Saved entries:
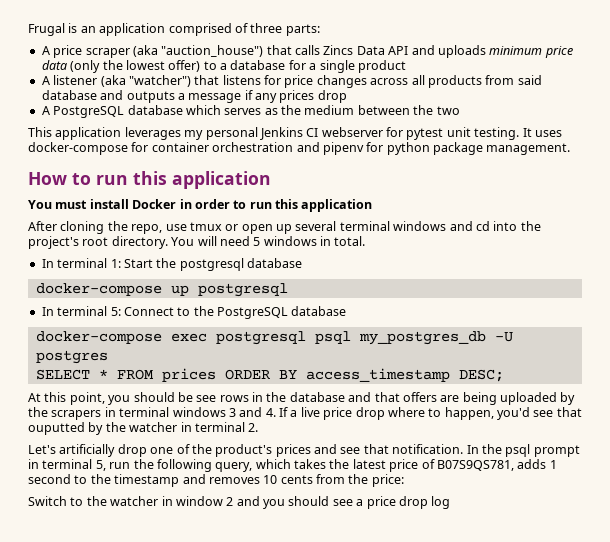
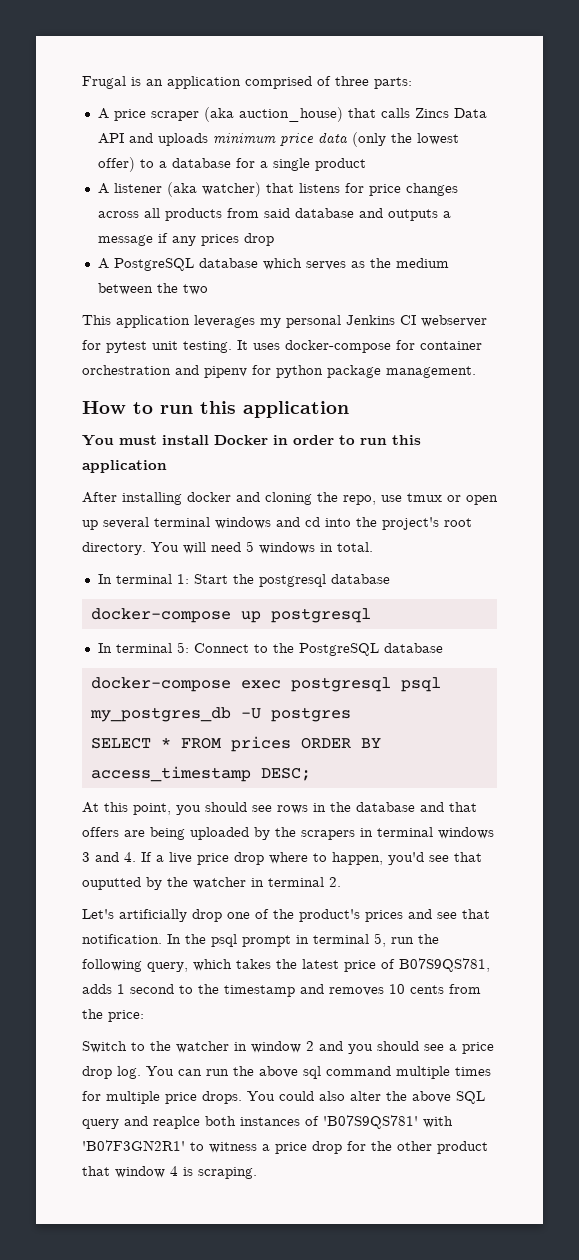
- A price scraper (aka "auction_house") that calls Zincs Data API and uploads minimum price data (only the lowest offer) to a database for a single product
+ A price scraper (aka auction_house) that calls Zincs Data API and uploads minimum price data (only the lowest offer) to a database for a single product
- A listener (aka "watcher") that listens for price changes across all products from said database and outputs a message if any prices drop
+ A listener (aka watcher) that listens for price changes across all products from said database and outputs a message if any prices drop
- After cloning the repo, use tmux or open up several terminal windows and cd into the project's root directory.
+ After installing docker and cloning the repo, use tmux or open up several terminal windows and cd into the project's root directory.
- At this point, you should be see rows in the database and that offers are being uploaded by the scrapers in terminal windows 3 and 4. If a live price drop where to happen, you'd see that ouputted by the watcher in terminal 2.
+ At this point, you should see rows in the database and that offers are being uploaded by the scrapers in terminal windows 3 and 4. If a live price drop where to happen, you'd see that ouputted by the watcher in terminal 2.
- Switch to the watcher in window 2 and you should see a price drop log
+ Switch to the watcher in window 2 and you should see a price drop log. You can run the above sql command multiple times for multiple price drops. You could also alter the above SQL query and reaplce both instances of 'B07S9QS781' with 'B07F3GN2R1' to witness a price drop for the other product that window 4 is scraping.

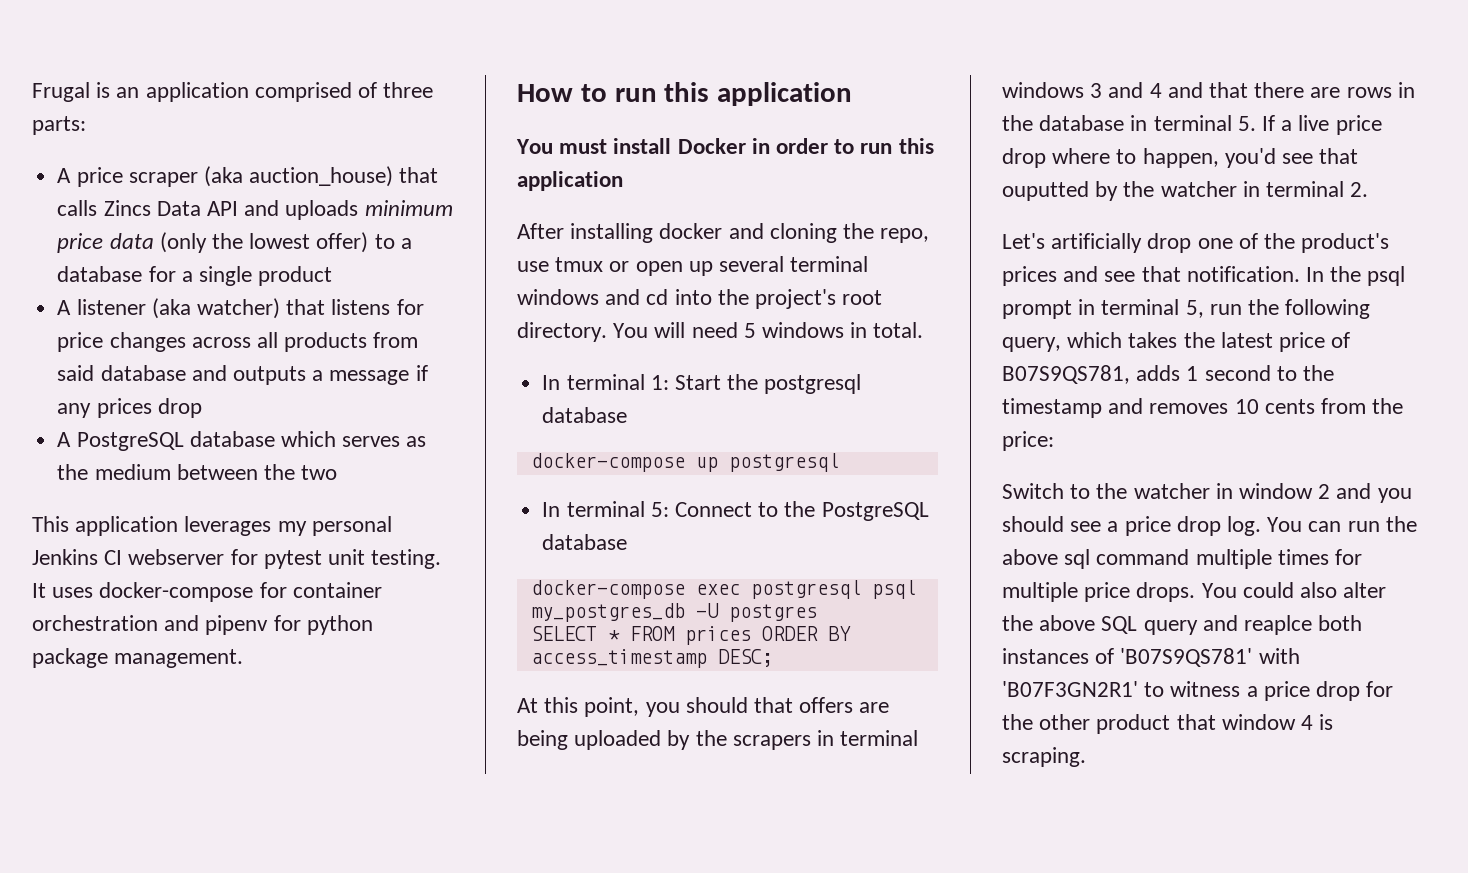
- At this point, you should see rows in the database and that offers are being uploaded by the scrapers in terminal windows 3 and 4. If a live price drop where to happen, you'd see that ouputted by the watcher in terminal 2.
+ At this point, you should that offers are being uploaded by the scrapers in terminal windows 3 and 4 and that there are rows in the database in terminal 5. If a live price drop where to happen, you'd see that ouputted by the watcher in terminal 2.

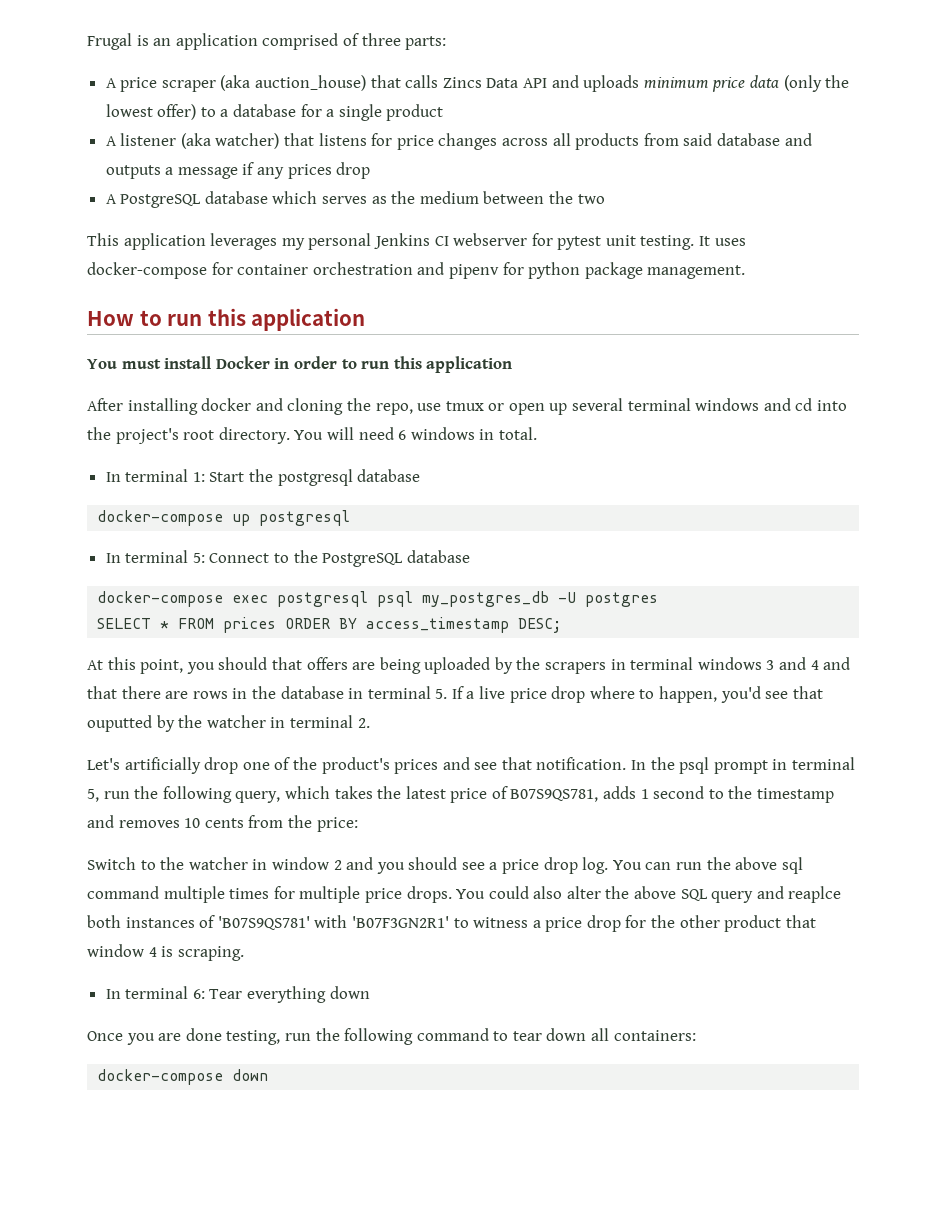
- You will need 5 windows in total.
+ You will need 6 windows in total.
+ In terminal 6: Tear everything down
+ Once you are done testing, run the following command to tear down all containers:
+ docker-compose down

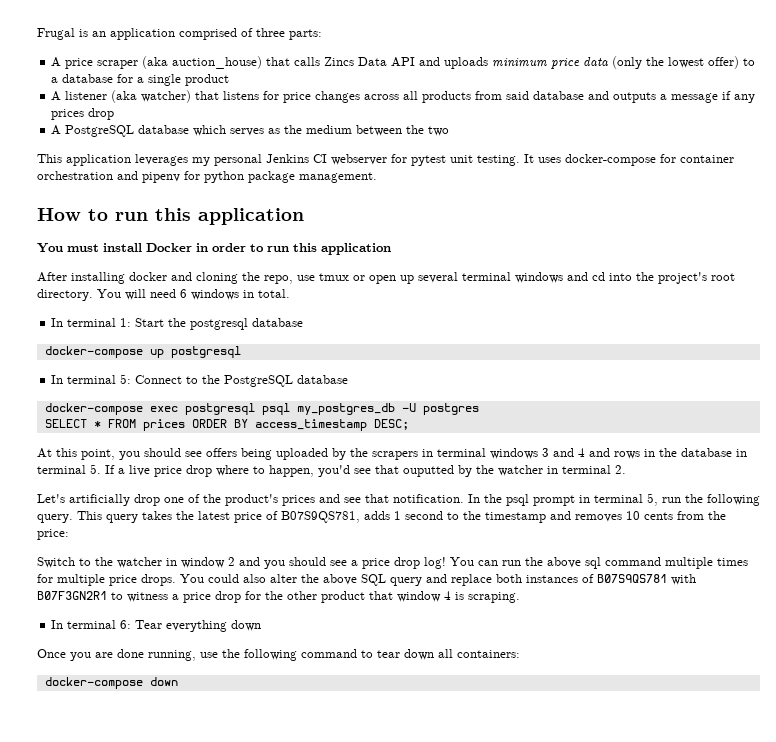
- At this point, you should that offers are being uploaded by the scrapers in terminal windows 3 and 4 and that there are rows in the database in terminal 5. If a live price drop where to happen, you'd see that ouputted by the watcher in terminal 2.
+ At this point, you should see offers being uploaded by the scrapers in terminal windows 3 and 4 and rows in the database in terminal 5. If a live price drop where to happen, you'd see that ouputted by the watcher in terminal 2.
- In the psql prompt in terminal 5, run the following query, which takes the latest price of B07S9QS781, adds 1 second to the timestamp and removes 10 cents from the price:
+ In the psql prompt in terminal 5, run the following query. This query takes the latest price of B07S9QS781, adds 1 second to the timestamp and removes 10 cents from the price:
- Switch to the watcher in window 2 and you should see a price drop log.
+ Switch to the watcher in window 2 and you should see a price drop log!
- You could also alter the above SQL query and reaplce both instances of 'B07S9QS781' with 'B07F3GN2R1' to witness a price drop for the other product that window 4 is scraping.
+ You could also alter the above SQL query and replace both instances of B07S9QS781 with B07F3GN2R1 to witness a price drop for the other product that window 4 is scraping.
- Once you are done testing, run the following command to tear down all containers:
+ Once you are done running, use the following command to tear down all containers:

- About this exercise -
Check each line of the entries above for the string "Once", and return those that contain it.

- Written response -
+ Once you are done testing, run the following command to tear down all containers:
- Once you are done testing, run the following command to tear down all containers:
+ Once you are done running, use the following command to tear down all containers:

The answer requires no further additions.